So we’re looking at a photograph from 1931 (A Mies van der Rohe design). It’s really interesting because it’s so modern, so sexy, but it’s also so bleak. In another image the ‘PE teachers house’ in Berlin two women are resting after they have been dancing or doing physical exercise, the record player in the foreground is significant. What’s interesting about the record player’s presence is that it is very much of its time. But what has happened is we now come to this photograph and we see the record player looking totally antiquated, but the house is still looking like a spaceship! That is what’s so interesting, it’s such a break from the past and I love that, I’m a huge fan; but at the same time I’m aware that it had to have the language of modernism. The record player suddenly seems so quaint and wrong, that’s what is fascinating, as soon as you have something wrong in the ingredients it stands out, it appears to me that you immediately spot the problem area. The modernist interior was very knowing of its own photogenic quality, of its own complete sense of itself as an entity, completely pushing out most of the alien problems which connected back to the past, history, tradition; it was a space that absolutely advertised the idea of the future.

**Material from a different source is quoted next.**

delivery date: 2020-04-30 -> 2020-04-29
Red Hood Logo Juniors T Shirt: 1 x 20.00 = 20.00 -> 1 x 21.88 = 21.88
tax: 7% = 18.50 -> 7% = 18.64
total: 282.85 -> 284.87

Going back to the role of women in the show and in modernism in general, how else do they manifest themselves in your work?

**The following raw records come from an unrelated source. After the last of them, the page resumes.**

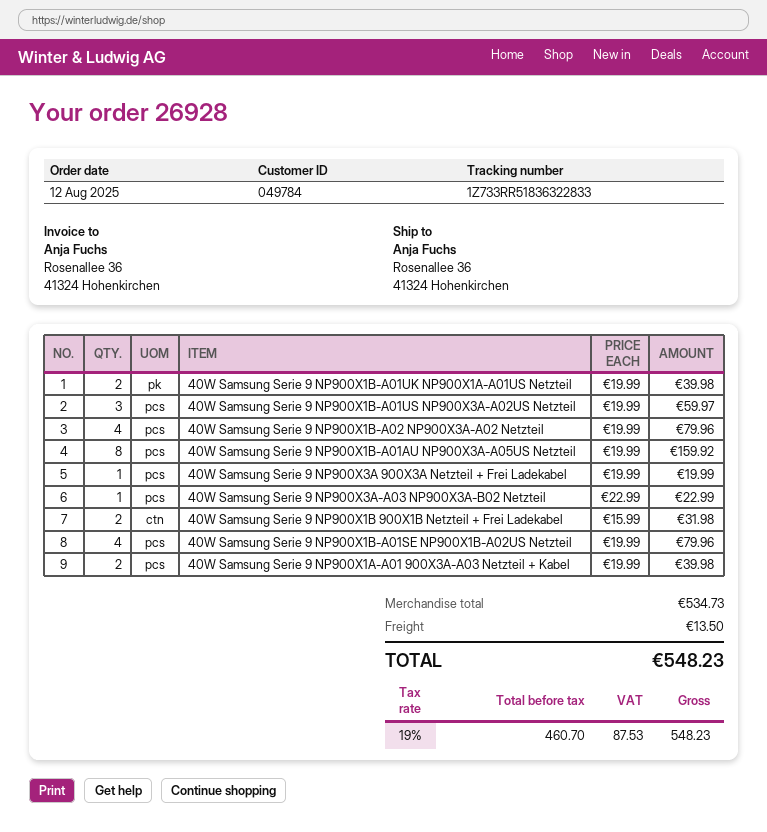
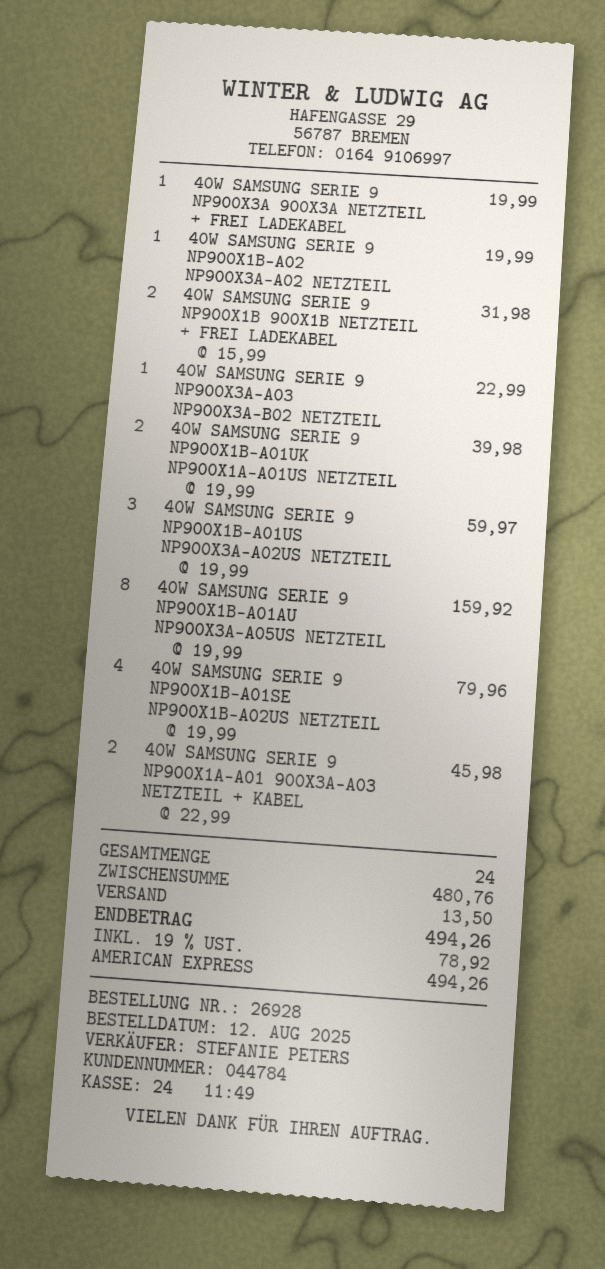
customer number: 049784 -> 044784
40W Samsung Serie 9 NP900X1B-A02 NP900X3A-A02 Netzteil: 4 x 19.99 = 79.96 -> 1 x 19.99 = 19.99
40W Samsung Serie 9 NP900X1A-A01 900X3A-A03 Netzteil + Kabel: 2 x 19.99 = 39.98 -> 2 x 22.99 = 45.98
subtotal: 534.73 -> 480.76
tax: 19% = 87.53 -> 19% = 78.92
total: 548.23 -> 494.26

There are two paintings in the show that are following the same concept, the female sculptural form sitting in these spaces. They are connected to an interesting text by Penelope Curtis where she talks about Mies van der Rohe in a sense using the female sculptural form as a way of setting off the architectural experience. In the design images you suddenly understand, here you have this female torso that’s almost a female figure, something that connects back to a sort of Arcadian imagery. You think about the late Cezanne bathers, the sort of form within space, but it’s articulating the ideology of breaking with tradition while connecting to tradition at the same moment. I’m interested in the way in which these female figures are objectified sculptures made by men, sexualized, but also they are conveying this idea of a ‘modern arcadia’; what does this modern arcadia mean and how does it operate?

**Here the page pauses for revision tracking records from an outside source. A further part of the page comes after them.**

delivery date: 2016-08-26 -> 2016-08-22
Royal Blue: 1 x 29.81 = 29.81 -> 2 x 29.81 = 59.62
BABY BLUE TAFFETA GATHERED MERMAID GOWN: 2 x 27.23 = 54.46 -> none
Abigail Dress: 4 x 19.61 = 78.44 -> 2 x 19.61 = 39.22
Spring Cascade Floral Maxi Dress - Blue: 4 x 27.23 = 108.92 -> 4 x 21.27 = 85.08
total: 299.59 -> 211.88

Inside Outside is absolutely aimed at this idea, that the women can be available but they are available as objectified sculptures that sit within the space, they are purely sexualised, infantile, projections. It’s almost like we have all been shopping at the same shop and suddenly somebody’s starting to go, ‘you know what this shop has got really bad karma, there’s a lot of stuff here that it’s selling itself on which is actually slightly cheesy’. I think we haven’t questioned it because the space has been so institutional, it’s almost like, how do you deal with something which is so embedded in the status quo.

How would you say Modernism functions in our contemporary setting / society?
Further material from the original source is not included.